The soldier hesitated briefly. Something didn’t feel right, but he didn’t have a lot of time. Kanchana was supposed to have returned hours ago.

Most of the village had left already. The few stragglers had been ordered by the king to evacuate before it was too late.

Everyone was on edge with Meru’s explosion now only days away. The soldier turned his head toward the northeastern part of the sky, which never darkened these days, even in the deepest of nights. A red glow illuminated that patch of the sky, blotting out the familiar stars.
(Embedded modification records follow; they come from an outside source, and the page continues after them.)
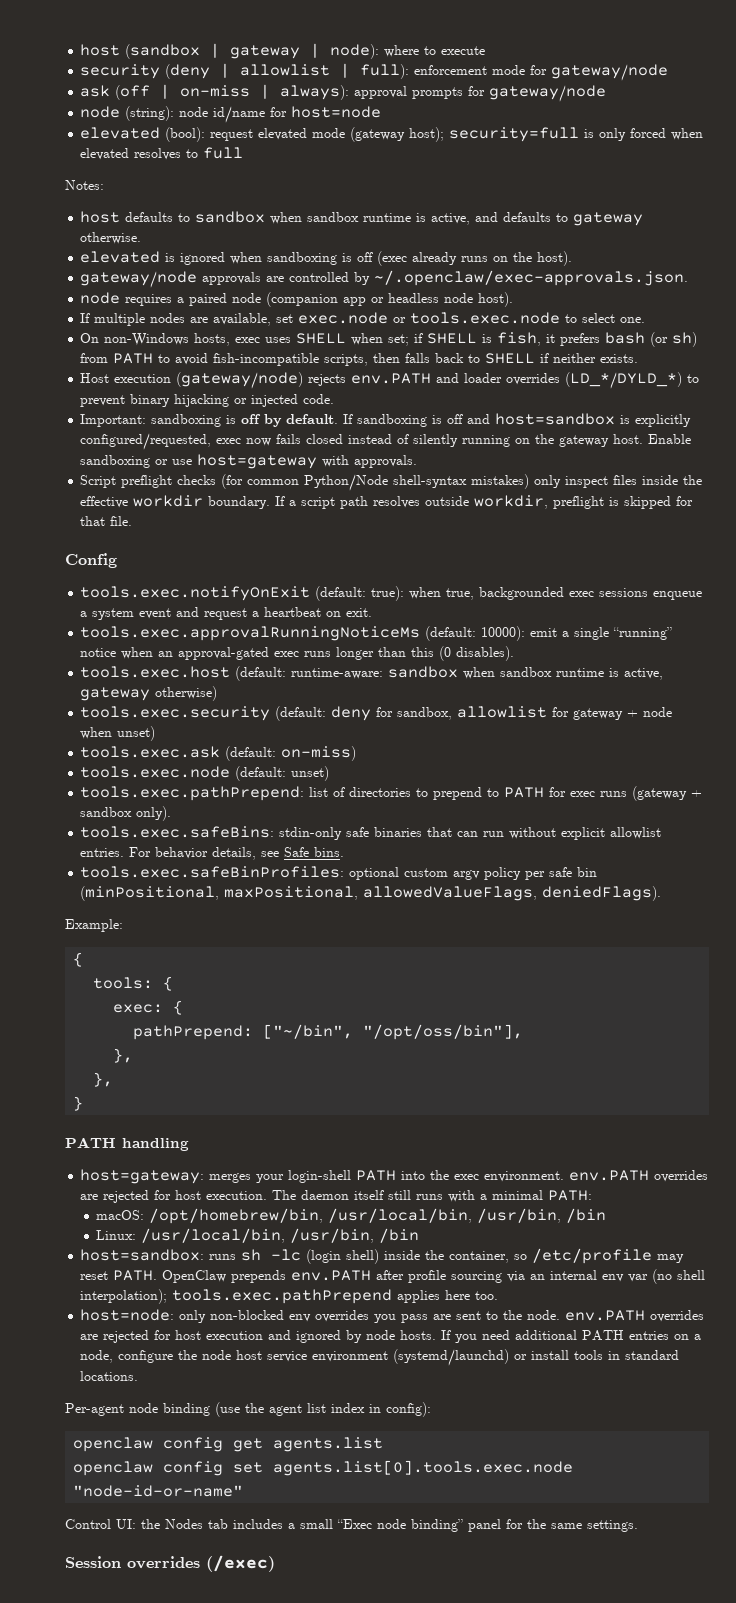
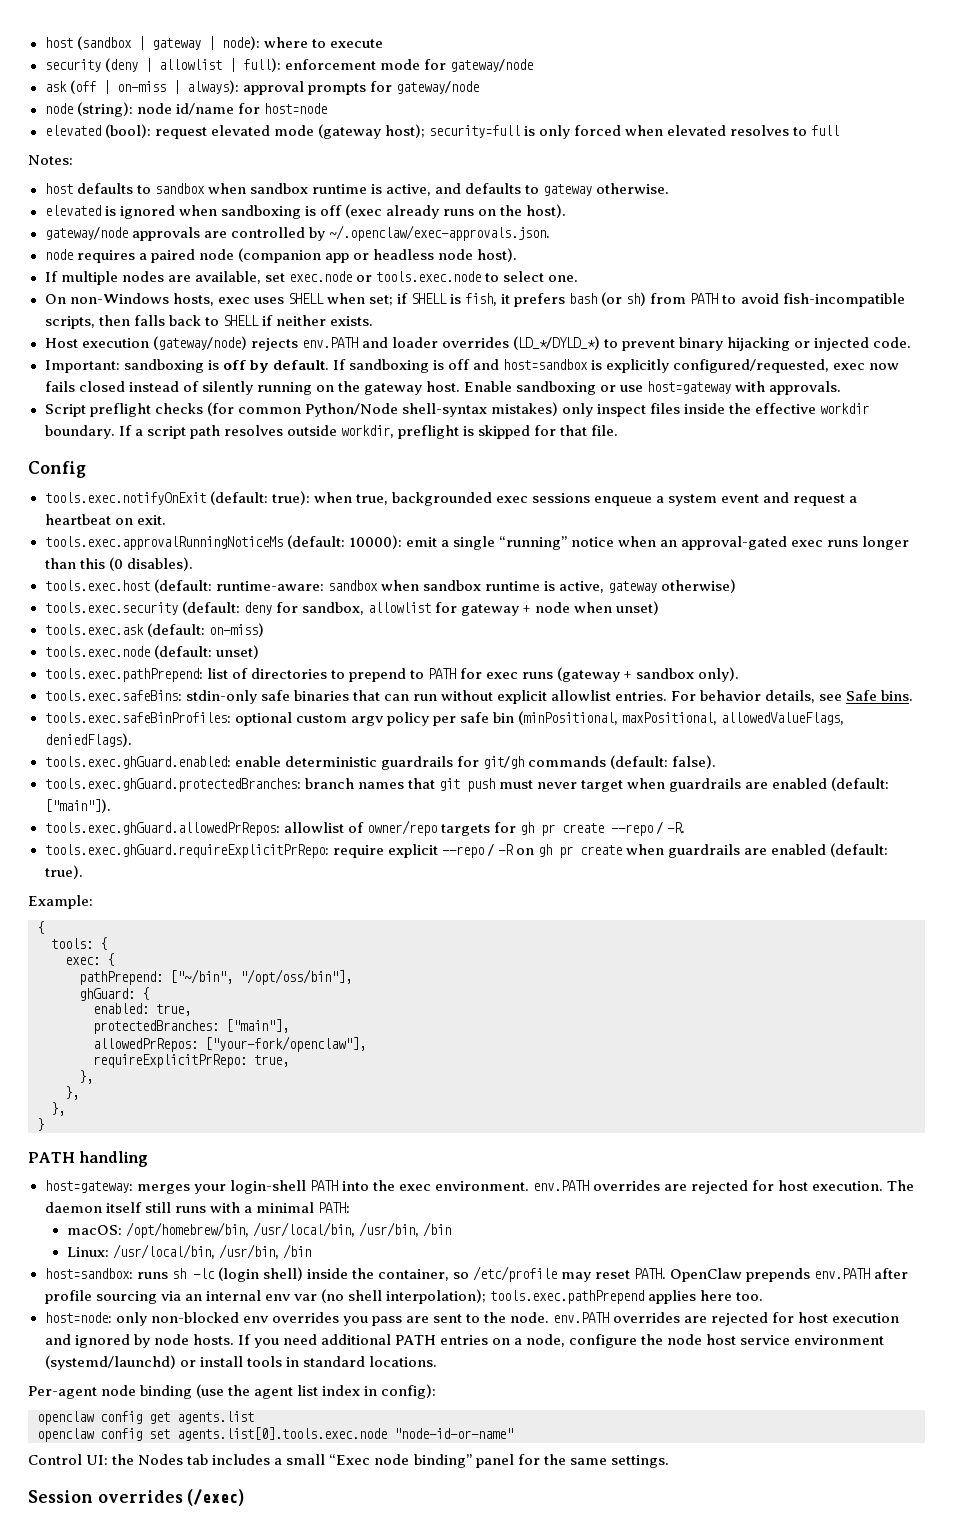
+ tools.exec.ghGuard.enabled: enable deterministic guardrails for git/gh commands (default: false).
+ tools.exec.ghGuard.protectedBranches: branch names that git push must never target when guardrails are enabled (default: ["main"]).
+ tools.exec.ghGuard.allowedPrRepos: allowlist of owner/repo targets for gh pr create --repo / -R.
+ tools.exec.ghGuard.requireExplicitPrRepo: require explicit --repo / -R on gh pr create when guardrails are enabled (default: true).
+ ghGuard: {
+ enabled: true,
+ protectedBranches: ["main"],
+ allowedPrRepos: ["your-fork/openclaw"],
+ requireExplicitPrRepo: true,
+ },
“A bit too late in the evening to be roaming by yourself. What are you doing around these parts, er…I don’t believe I got your name,” asked the soldier.
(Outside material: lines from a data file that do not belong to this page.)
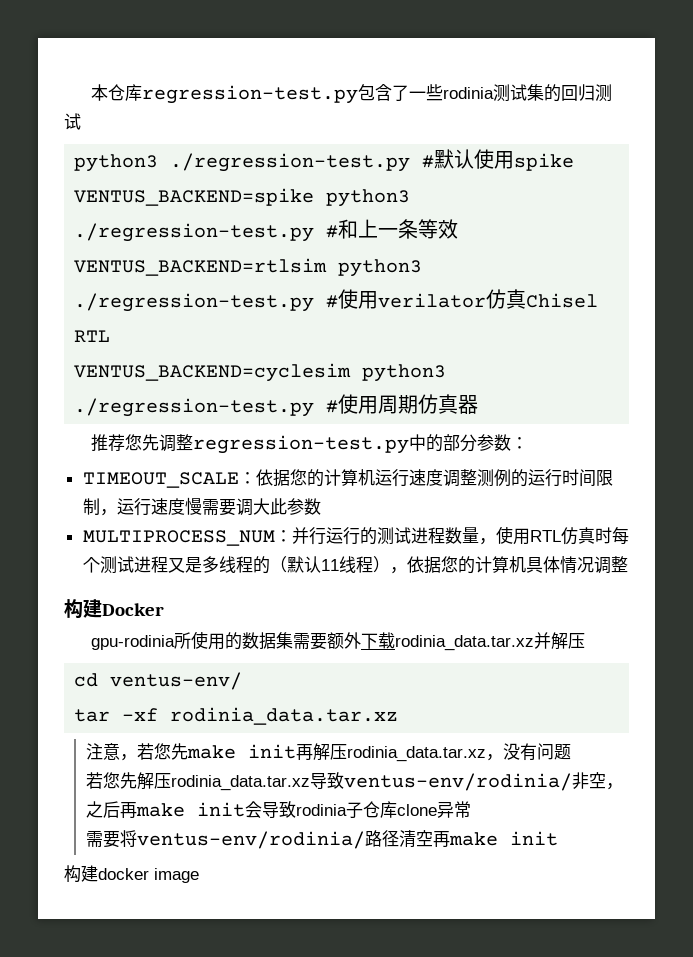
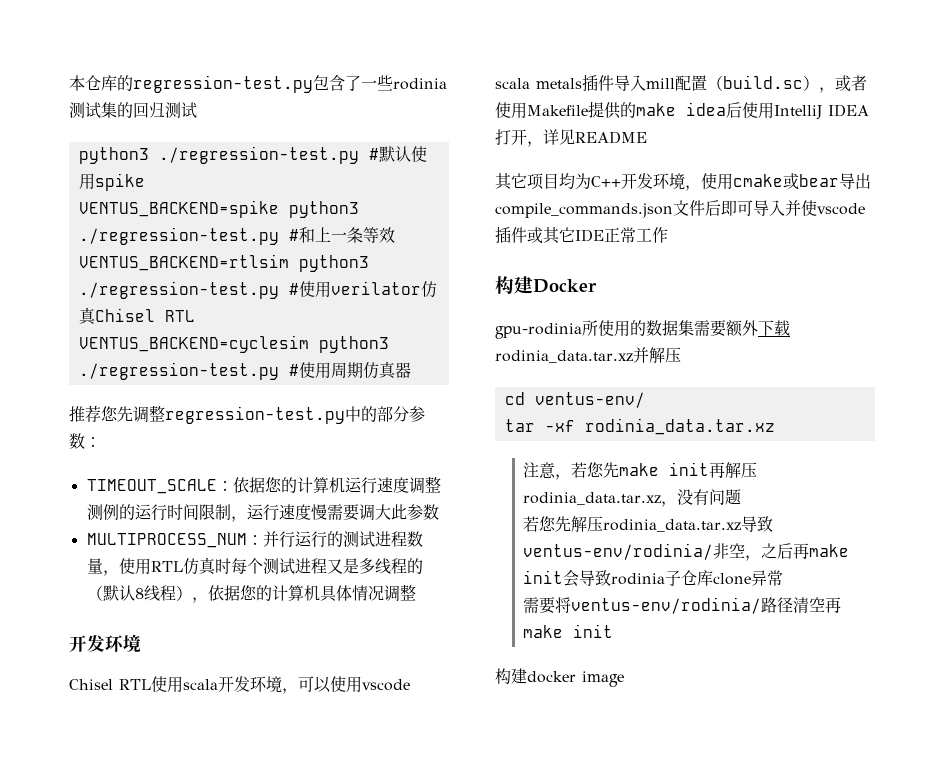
- 本仓库regression-test.py包含了一些rodinia测试集的回归测试
+ 本仓库的regression-test.py包含了一些rodinia测试集的回归测试
- MULTIPROCESS_NUM：并行运行的测试进程数量，使用RTL仿真时每个测试进程又是多线程的（默认11线程），依据您的计算机具体情况调整
+ MULTIPROCESS_NUM：并行运行的测试进程数量，使用RTL仿真时每个测试进程又是多线程的（默认8线程），依据您的计算机具体情况调整
+ 开发环境
+ Chisel RTL使用scala开发环境，可以使用vscode scala metals插件导入mill配置（build.sc），或者使用Makefile提供的make idea后使用IntelliJ IDEA打开，详见README
+ 其它项目均为C++开发环境，使用cmake或bear导出compile_commands.json文件后即可导入并使vscode插件或其它IDE正常工作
The man didn’t answer, heightening the soldier’s suspicion. His hand crept toward the sword again.

The moon rose suddenly from behind the rolling range of mountains at the horizon, heightening the shadows. The grass-strewn ground assumed a pale off-white, green shade. Shapeless patches of a dark substance stood out on the forest floor. The soldier crouched and dipped a finger to the substance and held it to his nose. He recoiled from the foul smell. Blood.
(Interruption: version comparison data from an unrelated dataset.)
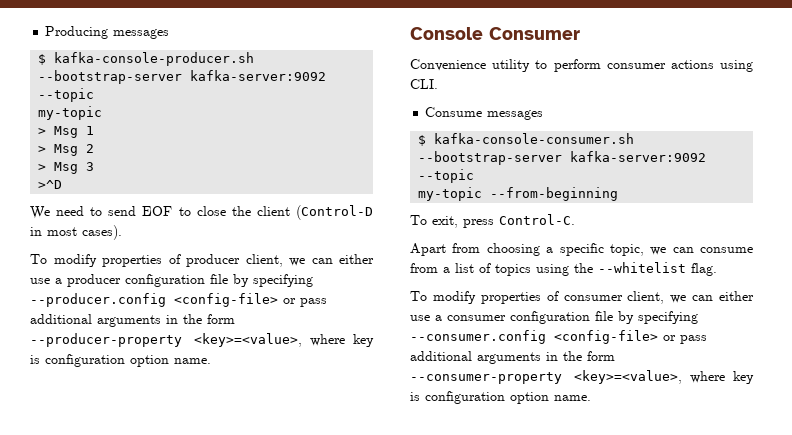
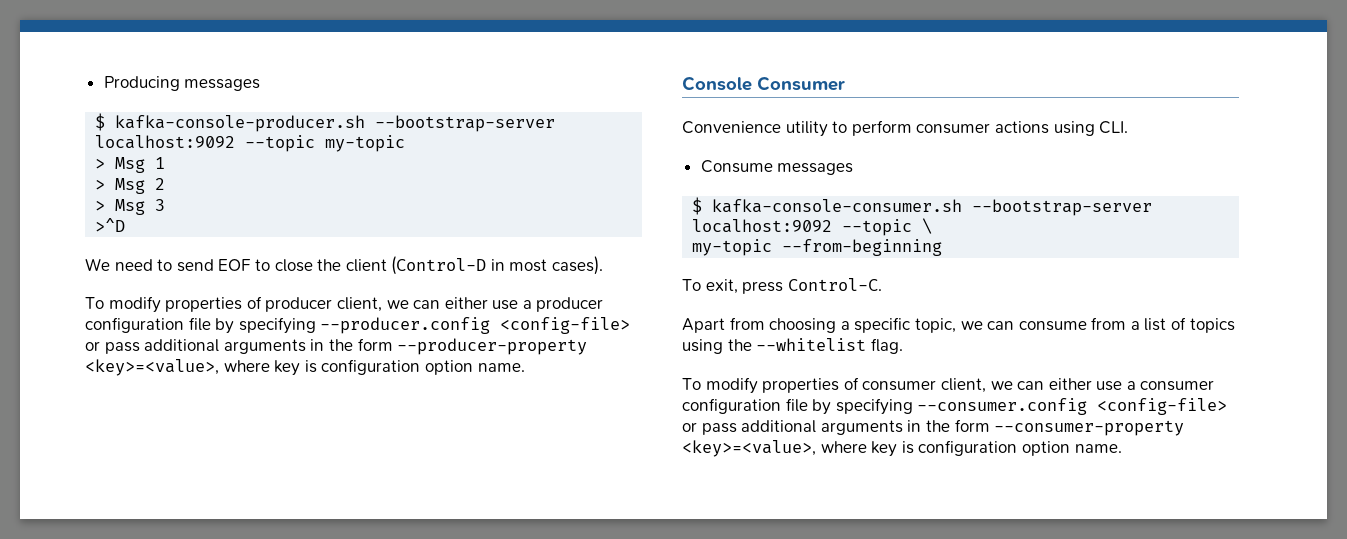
- $ kafka-console-producer.sh --bootstrap-server kafka-server:9092 --topic
- my-topic
+ $ kafka-console-producer.sh --bootstrap-server localhost:9092 --topic my-topic
- $ kafka-console-consumer.sh --bootstrap-server kafka-server:9092 --topic
+ $ kafka-console-consumer.sh --bootstrap-server localhost:9092 --topic \

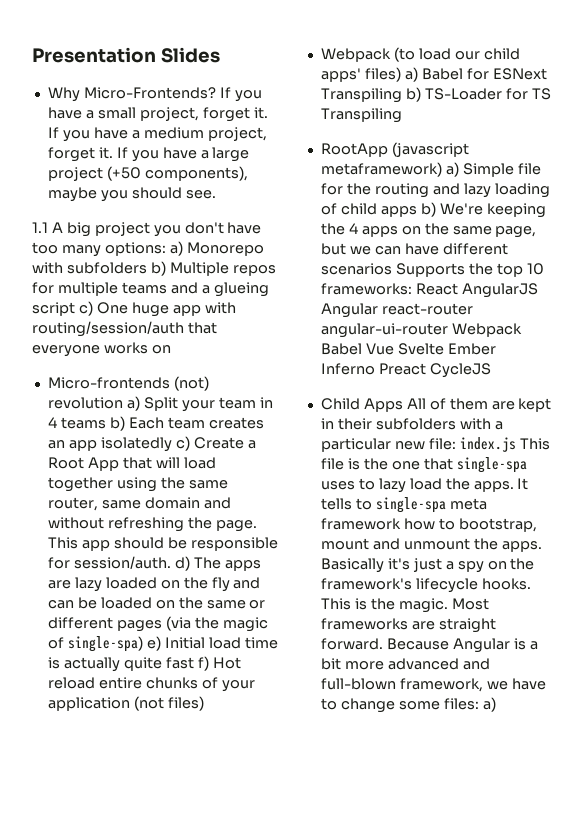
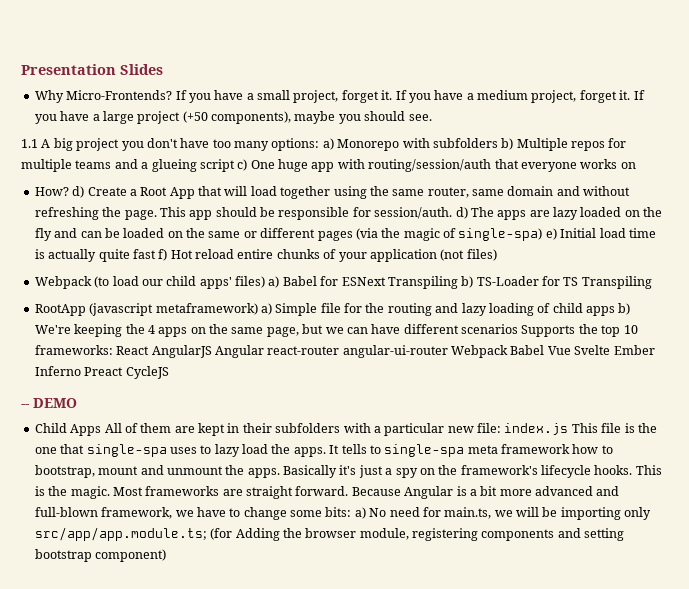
- Micro-frontends (not) revolution a) Split your team in 4 teams b) Each team creates an app isolatedly c) Create a Root App that will load together using the same router, same domain and without refreshing the page.
+ How? d) Create a Root App that will load together using the same router, same domain and without refreshing the page.
+ -- DEMO
- Because Angular is a bit more advanced and full-blown framework, we have to change some files: a)
+ Because Angular is a bit more advanced and full-blown framework, we have to change some bits: a) No need for main.ts, we will be importing only src/app/app.module.ts; (for Adding the browser module, registering components and setting bootstrap component)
Blood that had been left to rot.

He glanced up suddenly. The old man had disappeared. The soldier raised his torch as he stood up. “Hey? Where have you gone?”

Breeze suddenly fluttered the flame of his torch.

“Paarth!”

The soldier ran, recognizing the voice, and found the woman he had been searching for in a grassy clearing with vine-bound hands and feet.

“Kanchana!” He dropped to his knees beside her, planting the torch into the harmless boggy ground and untied her swiftly. “Who did this to you?” he asked, taking her by the shoulders.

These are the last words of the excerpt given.